A few weeks into the 2011 television season, a friend told me I had to watch ABC’s Pan Am. This wasn’t in my plans, as I had no interest in the show. From the ad campaign it seemed similar to The Playboy Club on NBC (which had already been cancelled), and I wasn’t interested in television that took the approach of “we can totes be sexist and it’ll be okay because it was NORMAL back then!” It’s not like there’s a shortage of sexism on TV that’s set in the present. I don’t need it included under the nostalgia defense.
But my friend has very similar tastes to me, and a good eye for quality. She insisted I should watch, and that the ad campaign had very little to do with the show itself. So I watched the pilot when it reran and HOLY SHIT IT WAS AWESOME!

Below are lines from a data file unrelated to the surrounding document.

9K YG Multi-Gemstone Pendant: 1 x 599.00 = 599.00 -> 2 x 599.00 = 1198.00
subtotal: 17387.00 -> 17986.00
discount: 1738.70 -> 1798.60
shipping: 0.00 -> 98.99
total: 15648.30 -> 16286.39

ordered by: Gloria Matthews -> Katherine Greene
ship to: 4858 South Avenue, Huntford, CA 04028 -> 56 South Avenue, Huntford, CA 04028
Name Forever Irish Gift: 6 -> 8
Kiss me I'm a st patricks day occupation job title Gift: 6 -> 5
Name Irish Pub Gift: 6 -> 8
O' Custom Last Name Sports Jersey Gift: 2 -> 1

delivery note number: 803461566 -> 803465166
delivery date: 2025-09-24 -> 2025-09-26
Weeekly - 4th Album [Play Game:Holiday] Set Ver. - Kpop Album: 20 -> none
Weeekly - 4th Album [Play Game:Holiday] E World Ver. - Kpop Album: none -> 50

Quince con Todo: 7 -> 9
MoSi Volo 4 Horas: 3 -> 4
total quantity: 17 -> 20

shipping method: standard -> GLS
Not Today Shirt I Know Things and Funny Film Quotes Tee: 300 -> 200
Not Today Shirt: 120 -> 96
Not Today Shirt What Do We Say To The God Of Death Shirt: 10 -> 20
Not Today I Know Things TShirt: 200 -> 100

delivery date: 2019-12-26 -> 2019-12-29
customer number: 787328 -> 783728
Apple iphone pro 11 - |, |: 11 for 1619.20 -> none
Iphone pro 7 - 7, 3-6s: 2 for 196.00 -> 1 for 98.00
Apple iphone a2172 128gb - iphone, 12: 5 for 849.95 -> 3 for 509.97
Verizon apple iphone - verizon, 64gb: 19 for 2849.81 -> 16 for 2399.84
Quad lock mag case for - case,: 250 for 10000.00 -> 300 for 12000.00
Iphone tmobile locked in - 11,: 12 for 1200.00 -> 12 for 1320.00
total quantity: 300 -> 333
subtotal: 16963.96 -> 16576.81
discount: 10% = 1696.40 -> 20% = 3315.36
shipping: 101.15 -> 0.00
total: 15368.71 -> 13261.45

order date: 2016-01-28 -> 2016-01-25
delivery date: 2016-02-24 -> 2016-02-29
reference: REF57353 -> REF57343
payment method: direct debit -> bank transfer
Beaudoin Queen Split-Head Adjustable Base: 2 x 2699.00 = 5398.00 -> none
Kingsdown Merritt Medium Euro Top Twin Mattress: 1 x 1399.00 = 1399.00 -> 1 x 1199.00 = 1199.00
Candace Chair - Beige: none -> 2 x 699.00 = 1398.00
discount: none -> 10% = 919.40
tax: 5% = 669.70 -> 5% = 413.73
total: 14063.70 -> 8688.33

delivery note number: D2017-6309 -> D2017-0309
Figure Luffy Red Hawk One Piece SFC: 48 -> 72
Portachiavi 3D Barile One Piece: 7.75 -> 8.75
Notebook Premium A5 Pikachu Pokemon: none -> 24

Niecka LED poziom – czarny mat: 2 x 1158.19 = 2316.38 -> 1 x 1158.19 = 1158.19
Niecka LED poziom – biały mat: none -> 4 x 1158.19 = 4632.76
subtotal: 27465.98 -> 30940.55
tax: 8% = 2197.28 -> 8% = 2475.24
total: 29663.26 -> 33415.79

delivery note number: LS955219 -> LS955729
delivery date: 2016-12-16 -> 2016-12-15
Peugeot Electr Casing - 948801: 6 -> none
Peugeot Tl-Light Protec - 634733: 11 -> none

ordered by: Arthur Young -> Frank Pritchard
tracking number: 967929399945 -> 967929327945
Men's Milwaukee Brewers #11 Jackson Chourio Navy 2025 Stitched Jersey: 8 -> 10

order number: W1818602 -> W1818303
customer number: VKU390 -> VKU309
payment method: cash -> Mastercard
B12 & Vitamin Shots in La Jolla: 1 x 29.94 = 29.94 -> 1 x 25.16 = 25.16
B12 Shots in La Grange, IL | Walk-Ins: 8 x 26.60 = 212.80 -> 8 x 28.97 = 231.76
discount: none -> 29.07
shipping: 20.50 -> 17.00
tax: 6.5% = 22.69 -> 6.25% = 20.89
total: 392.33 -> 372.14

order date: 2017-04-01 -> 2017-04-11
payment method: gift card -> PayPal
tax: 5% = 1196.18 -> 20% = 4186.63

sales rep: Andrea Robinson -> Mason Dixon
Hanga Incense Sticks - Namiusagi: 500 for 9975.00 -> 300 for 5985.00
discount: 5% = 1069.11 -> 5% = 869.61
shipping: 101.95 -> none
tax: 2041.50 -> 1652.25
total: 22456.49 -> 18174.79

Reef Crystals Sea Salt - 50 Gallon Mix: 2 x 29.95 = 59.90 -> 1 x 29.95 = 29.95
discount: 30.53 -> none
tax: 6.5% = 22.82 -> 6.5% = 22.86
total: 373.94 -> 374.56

I mean to say, the pilot, unlike a lot of pilots, drew me into the story within the first few minutes. By the time the first commercial break came up, I was hooked. The characters are compelling and the women are unique, well-defined, rich and talk about a lot of things beyond men.
The show’s nominal star is Christina Ricci as Maggie, who is a bit of a troublemaker. When we first see her, she’s at home because she’s been suspended for not wearing her girdle. In the second episode she mouths off again to the woman running the weigh-in and inspections, nearly getting herself into more hot water.
But Maggie is only one of the four women and the show shares time pretty equally between them. My favorite so far is the French-born stewardess Colette, and the actress who plays her, Karine Vanasse is really amazing. I just really feel everything she’s feeling all the time. In the pilot, Colette discovers a fling she had in Rome is on her flight, and whoops, he’s married and neglected to tell her. When Colette admits this to Maggie, she attempts to be the bigger person and dismiss it and then there’s a pause.
Maggie: “So, are we spiking his food or his drink?”
Lest you think the show is entirely about four pretty stewardesses talking about men, the other two main characters are sisters, Kate and Laura (Kelli Garner and Margot Robbie). Kate drove the getaway car when Laura bolted from her wedding a few months ago. There’s a lot of family drama with their mom, and as a Bechdel-test-passing bonus, Kate has been recruited to work for the government as a spy (unbeknownst to anyone else, including her sister). This is supposedly based on true stories of female flight attendants who did in fact work for the government during that time, so it’ll be interesting to see what kind of world events get brought up as the show progresses.
But the second episode managed to actually be better than the first, and something happened at the end that astounded me.
In the second episode, “We’ll Always Have Paris,” Maggie has a customer on the flight who is aggressively coming on to her, both with inappropriate comments and leering. She’s dealing with it professionally until he follows her into the work area where the curtain is drawn and attempts to rape her. There’s no mistaking it his actions — the guy is presented as thoroughly predatory the whole time and it’s very clear what he’s trying to do. The writers didn’t soften it at all. Maggie struggles, manages to grab a utensil and stab the guy in the side with a fork, forcing him to back off.
The other women are alarmed about this, with Colette pointing out that they have to take care of this passenger before he can report Maggie and get her fired, but eventually the co-pilot, Ted, gets involved. Ted had not been developed much at that point, but he has a bit of a loutish streak that comes out sometimes. The passenger complains that Maggie assaulted him and Ted tries to sweep it under the rug. He eventually talks the guy into not filing a report, promising he’ll “handle” Maggie and then ordering her to bring the man a drink “with a smile.” Maggie looks daggers at him but she has little choice.
At the end of the episode, Maggie gets to her hotel room to find Ted has sent her a “present” – a baguette with a fork stuck in it, which he thinks is funny. There’s a moment where it looks like Maggie is going to laugh at the present and this is all going to be “just one of those things” that happens. But Maggie turns to Ted and says, “I know what my job is. For the price of their ticket, businessmen get to flirt with pretty women. But I can handle flirts. I can handle the personal grooming checks, the weigh-ins, the boozy jerk who crosses the line. But what I can’t handle? Is that you made it okay for him to try that again with another girl.”
Then she shuts the door in his face.
I was gobsmacked. My jaw was in my lap. I did NOT expect any show, especially this show, to go there, to flat out say “You are enabling rape culture by what you did.” I can’t remember seeing that in another show any time recently, at least, if ever.
Later episodes have been a bit more soap opera-style at times, although Colette continues to be amazingly awesome and Kate’s job as a spy keeps getting more complicated. The show is unfortunately not doing well in the ratings, and on the brink of cancellation. But even if it does get canceled, that one scene needs to be immortalized forever as a moment when a TV show got it right.
“Pan Am” airs Sunday nights at 10pm on ABC. New episodes come back January 8th, 2012.